Linda: Tanner, you think they wouldn't, but they're delicious.

Tanner: But I didn't say I think they wouldn't be good.

Bob: You're going to dinner theater, aren't you?

Linda: Ha ha ha! What? What do you mean?

Why, that's crazy.

.

.

Fine, Bob. You got me.

I know you don't approve of dinner theater, so I fibbed.

Tanner: (Dramatic gasp)

Bob: You know what? I'd rather you go to a strip club.

Gene: What do you have against dinner theater, dad?

Bob: Well, first of all, Gene, it's neither dinner nor theater.
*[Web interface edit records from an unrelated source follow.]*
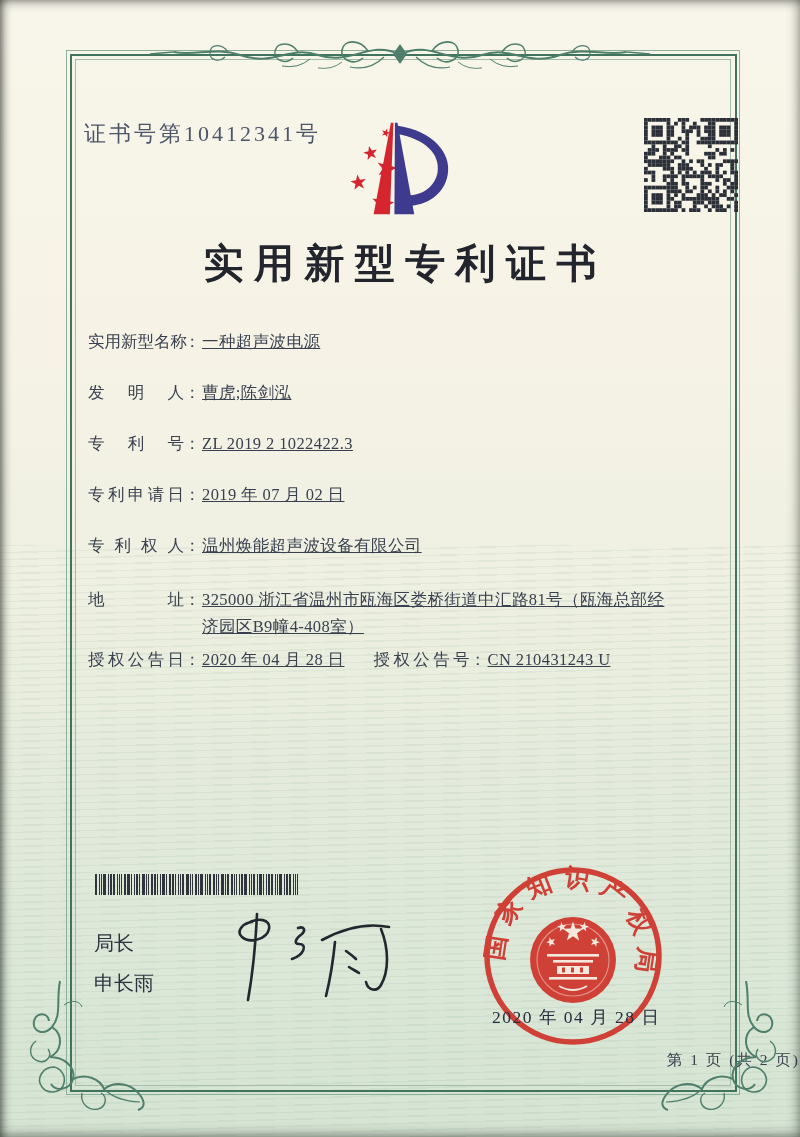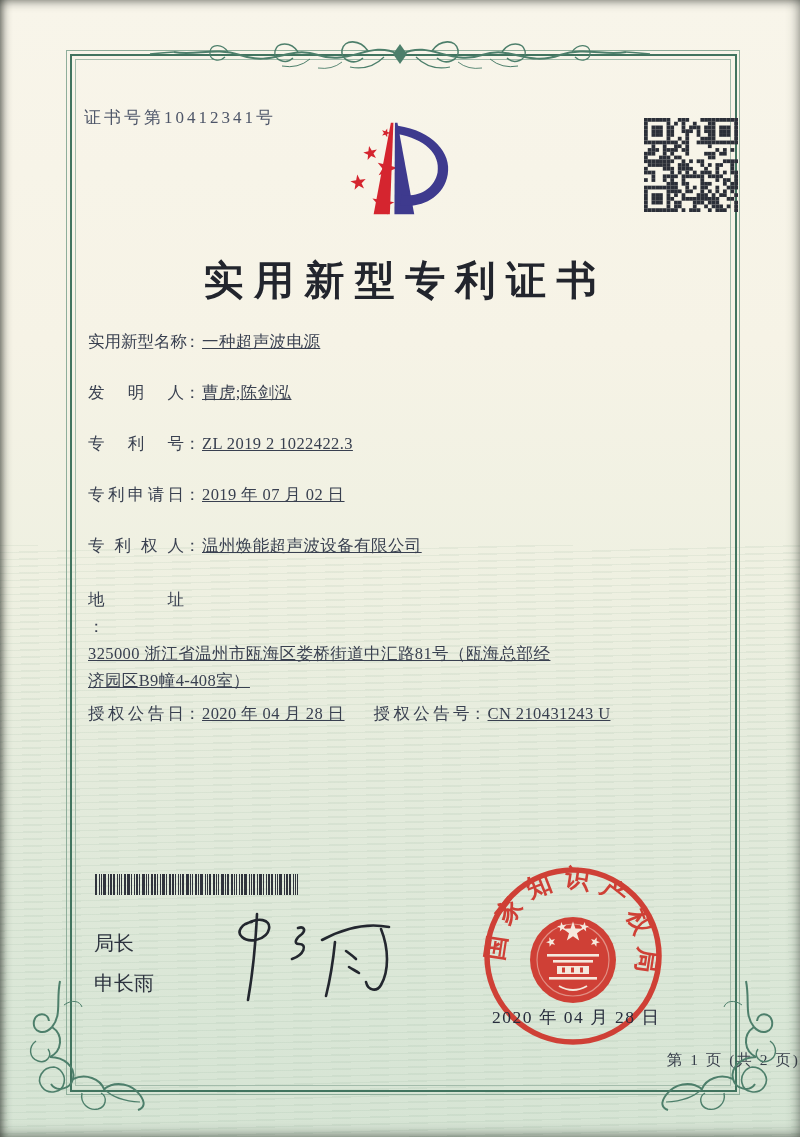"证书号第10412341号" .cert-no { font-size: 17px -> 22px; top: 106px -> 119px }
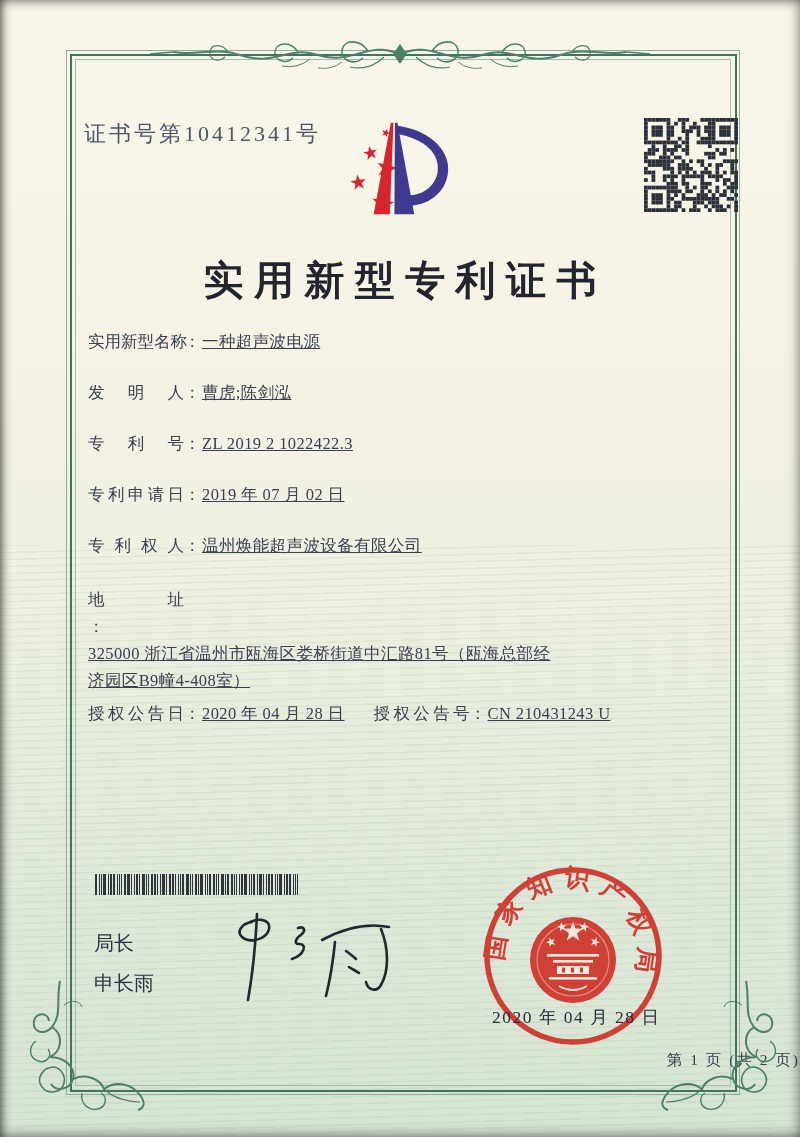"实用新型专利证书" .title { margin: 17px -> 0 }
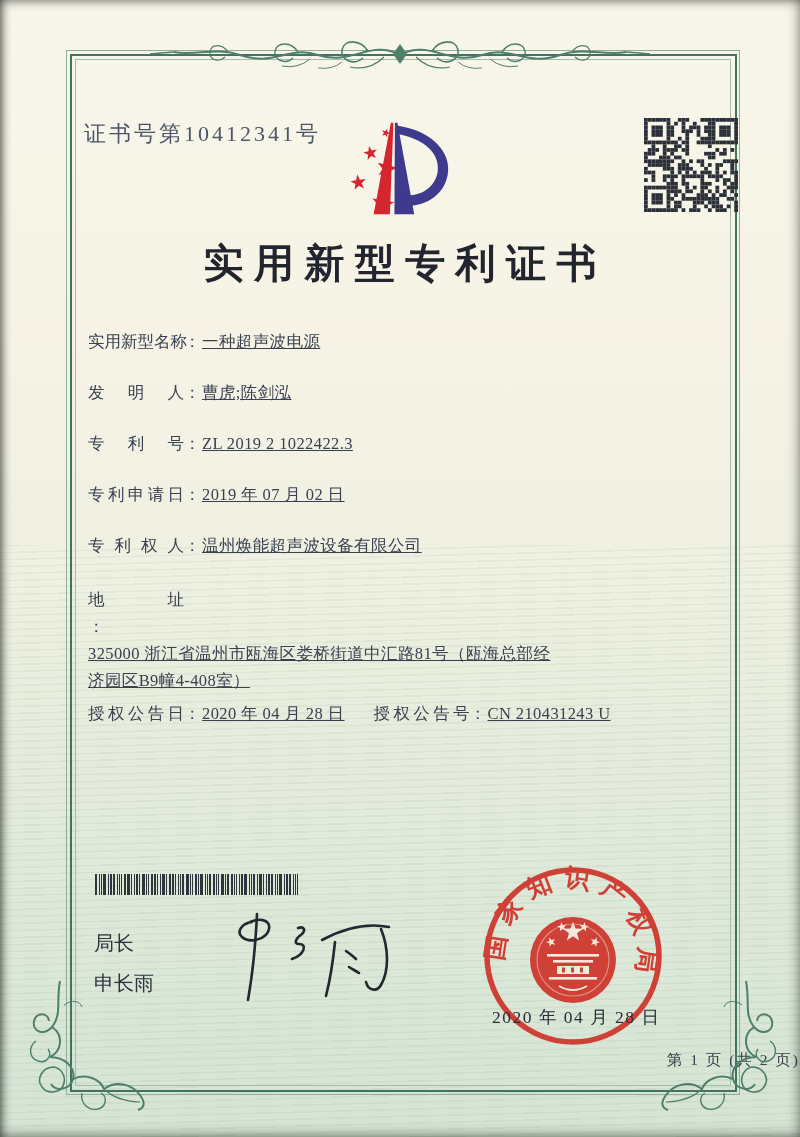"地址" .frow.addr { flex-direction: column -> none }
It's like the imitation cheese of theater.

Gene: Sounds fun. Imitation cheese is delicious.

Linda: That's my boy. That's my star.

Bob: Linda, you know what the real problem is?

Linda: What? 

Bob: It's the result of dinner theater, what it does to you, makes you sing everything.

(Flashback)

Bob: Who was that?

Linda: ♪ Wrong number ♪

Bob: (groans)

Linda: Yeah.

Cut

Bob: So what's for breakfast?

Linda: ♪ Eggs, eggs, eggs, bom bom ♪
♪ eggs, eggs, eggs, eggs ♪

Bob: Oh, my God.

Linda: ♪ bom bomp! ♪

Cut

Bob: 😏So, Lin, it's... all right.

Linda: ♪ Not tonight, no ♪

 Bob: . . . 🤨Okay

Linda: ♪ Not tonight, no ♪ 

Bob: 😠I get it!

(Present)

Bob: And so, you're gonna be doing that all week, right?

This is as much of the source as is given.